"""
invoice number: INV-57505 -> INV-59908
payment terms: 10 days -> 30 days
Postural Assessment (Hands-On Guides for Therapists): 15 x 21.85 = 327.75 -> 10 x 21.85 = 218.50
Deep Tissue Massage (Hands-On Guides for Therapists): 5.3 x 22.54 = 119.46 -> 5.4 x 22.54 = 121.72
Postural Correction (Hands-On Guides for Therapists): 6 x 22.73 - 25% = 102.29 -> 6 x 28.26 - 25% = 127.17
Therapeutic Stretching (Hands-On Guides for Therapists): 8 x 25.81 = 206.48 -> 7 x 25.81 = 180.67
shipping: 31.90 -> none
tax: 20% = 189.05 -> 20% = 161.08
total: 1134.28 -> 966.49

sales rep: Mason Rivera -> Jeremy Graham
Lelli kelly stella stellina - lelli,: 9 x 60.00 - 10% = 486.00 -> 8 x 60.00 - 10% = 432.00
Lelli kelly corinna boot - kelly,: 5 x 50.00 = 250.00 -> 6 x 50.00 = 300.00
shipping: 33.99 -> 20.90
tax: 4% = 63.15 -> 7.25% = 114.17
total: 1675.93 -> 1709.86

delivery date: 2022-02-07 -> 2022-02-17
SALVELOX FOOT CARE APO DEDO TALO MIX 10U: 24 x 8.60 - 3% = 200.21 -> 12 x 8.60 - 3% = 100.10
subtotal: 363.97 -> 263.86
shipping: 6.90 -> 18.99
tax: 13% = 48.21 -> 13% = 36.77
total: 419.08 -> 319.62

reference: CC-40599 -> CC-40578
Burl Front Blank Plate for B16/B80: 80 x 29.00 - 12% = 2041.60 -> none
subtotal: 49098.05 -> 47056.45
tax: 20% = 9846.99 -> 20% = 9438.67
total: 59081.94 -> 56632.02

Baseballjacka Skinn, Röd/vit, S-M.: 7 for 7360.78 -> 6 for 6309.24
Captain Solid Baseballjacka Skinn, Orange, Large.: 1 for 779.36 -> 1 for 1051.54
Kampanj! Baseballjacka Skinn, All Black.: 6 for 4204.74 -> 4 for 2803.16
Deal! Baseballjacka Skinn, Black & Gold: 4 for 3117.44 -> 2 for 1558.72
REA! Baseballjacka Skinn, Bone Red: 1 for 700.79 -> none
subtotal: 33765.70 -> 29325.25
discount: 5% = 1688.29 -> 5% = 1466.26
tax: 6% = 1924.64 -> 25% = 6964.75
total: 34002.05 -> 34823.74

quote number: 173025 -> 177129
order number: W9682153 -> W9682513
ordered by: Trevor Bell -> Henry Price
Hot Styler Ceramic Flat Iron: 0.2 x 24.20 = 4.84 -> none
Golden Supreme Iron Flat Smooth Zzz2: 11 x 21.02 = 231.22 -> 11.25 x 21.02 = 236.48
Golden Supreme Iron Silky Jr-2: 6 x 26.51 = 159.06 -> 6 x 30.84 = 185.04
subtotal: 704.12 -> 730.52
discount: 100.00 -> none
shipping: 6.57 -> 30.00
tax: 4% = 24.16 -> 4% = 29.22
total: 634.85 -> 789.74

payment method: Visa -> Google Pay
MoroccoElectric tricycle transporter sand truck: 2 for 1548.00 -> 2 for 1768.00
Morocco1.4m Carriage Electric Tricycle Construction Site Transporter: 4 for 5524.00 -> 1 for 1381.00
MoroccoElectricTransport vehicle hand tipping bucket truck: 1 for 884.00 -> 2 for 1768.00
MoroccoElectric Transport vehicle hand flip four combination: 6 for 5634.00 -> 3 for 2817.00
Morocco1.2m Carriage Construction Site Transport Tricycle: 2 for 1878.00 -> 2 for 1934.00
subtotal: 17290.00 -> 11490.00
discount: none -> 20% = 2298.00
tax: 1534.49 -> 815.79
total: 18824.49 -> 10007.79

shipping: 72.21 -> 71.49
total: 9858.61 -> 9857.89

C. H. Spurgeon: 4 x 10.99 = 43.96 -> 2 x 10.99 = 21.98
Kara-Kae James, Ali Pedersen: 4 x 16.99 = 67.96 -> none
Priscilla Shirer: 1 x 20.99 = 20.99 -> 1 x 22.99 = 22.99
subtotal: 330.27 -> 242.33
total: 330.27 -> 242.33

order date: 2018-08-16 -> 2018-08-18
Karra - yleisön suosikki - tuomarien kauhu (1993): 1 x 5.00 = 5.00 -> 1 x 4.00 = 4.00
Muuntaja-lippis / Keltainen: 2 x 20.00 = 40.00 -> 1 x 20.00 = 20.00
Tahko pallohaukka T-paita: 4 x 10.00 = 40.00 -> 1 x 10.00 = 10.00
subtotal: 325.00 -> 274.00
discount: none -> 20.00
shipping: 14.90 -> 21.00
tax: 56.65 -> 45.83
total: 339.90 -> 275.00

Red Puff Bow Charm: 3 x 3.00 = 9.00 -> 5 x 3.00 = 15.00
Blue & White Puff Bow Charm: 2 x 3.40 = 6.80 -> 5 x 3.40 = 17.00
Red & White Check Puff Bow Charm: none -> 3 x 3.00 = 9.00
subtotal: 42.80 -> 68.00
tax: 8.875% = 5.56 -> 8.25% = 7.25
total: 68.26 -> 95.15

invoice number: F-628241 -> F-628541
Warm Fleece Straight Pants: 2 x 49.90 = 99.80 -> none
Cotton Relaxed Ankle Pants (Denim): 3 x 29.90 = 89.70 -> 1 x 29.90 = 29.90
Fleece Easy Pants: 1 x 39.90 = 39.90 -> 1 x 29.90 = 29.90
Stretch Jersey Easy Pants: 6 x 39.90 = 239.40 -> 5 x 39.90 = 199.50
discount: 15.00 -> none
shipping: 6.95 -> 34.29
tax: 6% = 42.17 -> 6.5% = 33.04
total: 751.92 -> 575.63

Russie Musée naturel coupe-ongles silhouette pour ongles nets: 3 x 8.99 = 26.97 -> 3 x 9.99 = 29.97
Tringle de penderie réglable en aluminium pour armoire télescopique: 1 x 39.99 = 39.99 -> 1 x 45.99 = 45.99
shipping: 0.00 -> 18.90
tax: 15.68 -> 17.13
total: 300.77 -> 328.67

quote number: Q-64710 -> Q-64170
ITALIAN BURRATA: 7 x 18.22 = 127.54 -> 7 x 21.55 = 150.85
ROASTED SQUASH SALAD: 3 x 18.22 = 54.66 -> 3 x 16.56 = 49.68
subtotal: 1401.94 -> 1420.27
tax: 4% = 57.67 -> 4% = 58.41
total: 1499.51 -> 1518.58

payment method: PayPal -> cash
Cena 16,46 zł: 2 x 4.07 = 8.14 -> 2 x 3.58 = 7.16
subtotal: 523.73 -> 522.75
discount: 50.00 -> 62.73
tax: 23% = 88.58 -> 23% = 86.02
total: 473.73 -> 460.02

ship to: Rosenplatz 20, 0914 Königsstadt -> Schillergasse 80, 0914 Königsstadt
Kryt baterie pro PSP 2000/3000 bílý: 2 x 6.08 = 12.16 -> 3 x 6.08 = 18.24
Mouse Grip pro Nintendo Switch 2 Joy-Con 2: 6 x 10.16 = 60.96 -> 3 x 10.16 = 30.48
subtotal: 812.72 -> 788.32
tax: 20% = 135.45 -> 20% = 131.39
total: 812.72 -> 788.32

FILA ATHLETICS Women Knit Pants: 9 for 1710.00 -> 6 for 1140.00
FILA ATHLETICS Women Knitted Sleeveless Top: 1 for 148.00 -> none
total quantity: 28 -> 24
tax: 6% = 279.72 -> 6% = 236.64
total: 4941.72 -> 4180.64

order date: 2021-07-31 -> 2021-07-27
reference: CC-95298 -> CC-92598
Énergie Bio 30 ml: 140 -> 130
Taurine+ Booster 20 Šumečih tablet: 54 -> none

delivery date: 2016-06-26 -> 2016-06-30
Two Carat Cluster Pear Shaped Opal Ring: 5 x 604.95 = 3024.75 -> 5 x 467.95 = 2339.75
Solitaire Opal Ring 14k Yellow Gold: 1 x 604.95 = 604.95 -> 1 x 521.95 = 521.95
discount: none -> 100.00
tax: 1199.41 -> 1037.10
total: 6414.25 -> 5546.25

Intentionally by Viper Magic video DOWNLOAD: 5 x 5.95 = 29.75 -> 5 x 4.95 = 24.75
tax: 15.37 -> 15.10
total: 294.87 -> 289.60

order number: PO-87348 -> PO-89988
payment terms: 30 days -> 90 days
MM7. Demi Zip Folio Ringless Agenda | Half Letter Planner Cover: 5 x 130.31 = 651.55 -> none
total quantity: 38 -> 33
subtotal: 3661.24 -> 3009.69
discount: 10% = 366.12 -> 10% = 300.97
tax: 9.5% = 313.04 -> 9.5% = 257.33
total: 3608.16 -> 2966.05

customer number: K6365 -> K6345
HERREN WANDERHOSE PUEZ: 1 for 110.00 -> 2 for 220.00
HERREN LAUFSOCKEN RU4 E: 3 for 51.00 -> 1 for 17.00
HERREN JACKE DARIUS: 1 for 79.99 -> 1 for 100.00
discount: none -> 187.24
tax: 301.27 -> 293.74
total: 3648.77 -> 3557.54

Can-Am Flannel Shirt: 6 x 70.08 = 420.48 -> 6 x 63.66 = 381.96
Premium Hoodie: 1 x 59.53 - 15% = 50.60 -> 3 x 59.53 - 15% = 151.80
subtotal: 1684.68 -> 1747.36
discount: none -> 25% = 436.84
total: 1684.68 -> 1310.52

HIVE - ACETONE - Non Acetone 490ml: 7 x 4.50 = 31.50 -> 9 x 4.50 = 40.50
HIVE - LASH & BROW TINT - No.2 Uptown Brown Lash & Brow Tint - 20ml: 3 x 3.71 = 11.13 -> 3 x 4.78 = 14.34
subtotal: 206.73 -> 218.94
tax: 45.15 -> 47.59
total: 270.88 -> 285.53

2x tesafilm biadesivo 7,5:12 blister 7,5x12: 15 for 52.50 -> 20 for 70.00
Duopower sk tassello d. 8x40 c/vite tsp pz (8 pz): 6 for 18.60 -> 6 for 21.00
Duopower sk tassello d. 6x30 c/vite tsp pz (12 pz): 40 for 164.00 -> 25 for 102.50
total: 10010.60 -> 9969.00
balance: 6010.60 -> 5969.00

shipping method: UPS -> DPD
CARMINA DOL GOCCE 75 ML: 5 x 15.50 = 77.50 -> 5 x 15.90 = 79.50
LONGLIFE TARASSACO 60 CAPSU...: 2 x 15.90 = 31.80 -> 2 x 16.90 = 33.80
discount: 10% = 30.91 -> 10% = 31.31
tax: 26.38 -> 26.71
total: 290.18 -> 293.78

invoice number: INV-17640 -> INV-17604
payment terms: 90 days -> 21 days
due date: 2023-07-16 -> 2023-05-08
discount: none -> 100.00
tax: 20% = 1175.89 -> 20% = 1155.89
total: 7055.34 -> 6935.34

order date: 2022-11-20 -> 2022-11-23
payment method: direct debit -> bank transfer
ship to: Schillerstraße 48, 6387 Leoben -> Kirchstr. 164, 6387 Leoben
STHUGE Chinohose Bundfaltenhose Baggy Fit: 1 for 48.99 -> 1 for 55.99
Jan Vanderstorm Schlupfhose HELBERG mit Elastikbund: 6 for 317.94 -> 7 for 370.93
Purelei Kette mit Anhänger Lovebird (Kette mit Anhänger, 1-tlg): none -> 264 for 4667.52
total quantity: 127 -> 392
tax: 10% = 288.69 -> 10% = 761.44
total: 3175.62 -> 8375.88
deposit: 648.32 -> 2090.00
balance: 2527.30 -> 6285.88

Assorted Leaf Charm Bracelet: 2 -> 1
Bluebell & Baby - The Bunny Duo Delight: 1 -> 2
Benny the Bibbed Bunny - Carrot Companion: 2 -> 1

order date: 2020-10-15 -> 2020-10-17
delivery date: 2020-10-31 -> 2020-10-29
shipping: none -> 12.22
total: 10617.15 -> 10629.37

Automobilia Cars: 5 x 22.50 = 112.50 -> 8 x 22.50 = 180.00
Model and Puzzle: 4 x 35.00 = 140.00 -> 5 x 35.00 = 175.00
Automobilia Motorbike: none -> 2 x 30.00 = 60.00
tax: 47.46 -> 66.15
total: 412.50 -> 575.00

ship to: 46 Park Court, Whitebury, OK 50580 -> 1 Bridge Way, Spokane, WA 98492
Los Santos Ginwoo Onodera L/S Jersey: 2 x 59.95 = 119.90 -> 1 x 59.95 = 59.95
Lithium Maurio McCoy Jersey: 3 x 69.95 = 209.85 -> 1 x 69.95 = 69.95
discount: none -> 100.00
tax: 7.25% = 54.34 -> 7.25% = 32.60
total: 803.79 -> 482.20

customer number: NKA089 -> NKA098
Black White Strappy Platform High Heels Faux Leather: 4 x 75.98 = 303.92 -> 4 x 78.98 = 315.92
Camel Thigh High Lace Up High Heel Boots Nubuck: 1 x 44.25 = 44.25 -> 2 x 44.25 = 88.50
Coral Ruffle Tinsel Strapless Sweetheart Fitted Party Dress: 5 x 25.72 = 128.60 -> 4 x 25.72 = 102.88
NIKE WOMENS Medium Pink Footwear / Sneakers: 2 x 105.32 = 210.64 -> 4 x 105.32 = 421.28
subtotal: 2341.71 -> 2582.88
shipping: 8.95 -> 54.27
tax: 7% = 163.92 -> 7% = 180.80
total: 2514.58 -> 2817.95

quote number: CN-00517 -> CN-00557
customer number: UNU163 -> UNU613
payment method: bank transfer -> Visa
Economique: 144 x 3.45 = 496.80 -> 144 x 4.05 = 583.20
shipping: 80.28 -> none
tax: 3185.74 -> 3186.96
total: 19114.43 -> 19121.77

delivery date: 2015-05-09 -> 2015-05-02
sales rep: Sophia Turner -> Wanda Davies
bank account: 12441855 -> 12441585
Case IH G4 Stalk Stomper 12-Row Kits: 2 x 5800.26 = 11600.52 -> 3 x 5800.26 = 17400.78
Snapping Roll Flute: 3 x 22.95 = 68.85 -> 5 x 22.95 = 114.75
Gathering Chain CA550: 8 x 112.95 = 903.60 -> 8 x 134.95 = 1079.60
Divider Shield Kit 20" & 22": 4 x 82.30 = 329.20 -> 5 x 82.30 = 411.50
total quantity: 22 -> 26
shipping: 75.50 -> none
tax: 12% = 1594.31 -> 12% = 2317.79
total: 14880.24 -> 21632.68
"""
-- TASK STATEMENT --
Look in the material above for the line with "total: 10617.15 -> 10629.37" and the line with "NIKE WOMENS Medium", and transcribe exactly those lines and all lines between them, nothing more.

-- SOLUTION FOR THIS PROBLEM --
total: 10617.15 -> 10629.37

Automobilia Cars: 5 x 22.50 = 112.50 -> 8 x 22.50 = 180.00
Model and Puzzle: 4 x 35.00 = 140.00 -> 5 x 35.00 = 175.00
Automobilia Motorbike: none -> 2 x 30.00 = 60.00
tax: 47.46 -> 66.15
total: 412.50 -> 575.00

ship to: 46 Park Court, Whitebury, OK 50580 -> 1 Bridge Way, Spokane, WA 98492
Los Santos Ginwoo Onodera L/S Jersey: 2 x 59.95 = 119.90 -> 1 x 59.95 = 59.95
Lithium Maurio McCoy Jersey: 3 x 69.95 = 209.85 -> 1 x 69.95 = 69.95
discount: none -> 100.00
tax: 7.25% = 54.34 -> 7.25% = 32.60
total: 803.79 -> 482.20

customer number: NKA089 -> NKA098
Black White Strappy Platform High Heels Faux Leather: 4 x 75.98 = 303.92 -> 4 x 78.98 = 315.92
Camel Thigh High Lace Up High Heel Boots Nubuck: 1 x 44.25 = 44.25 -> 2 x 44.25 = 88.50
Coral Ruffle Tinsel Strapless Sweetheart Fitted Party Dress: 5 x 25.72 = 128.60 -> 4 x 25.72 = 102.88
NIKE WOMENS Medium Pink Footwear / Sneakers: 2 x 105.32 = 210.64 -> 4 x 105.32 = 421.28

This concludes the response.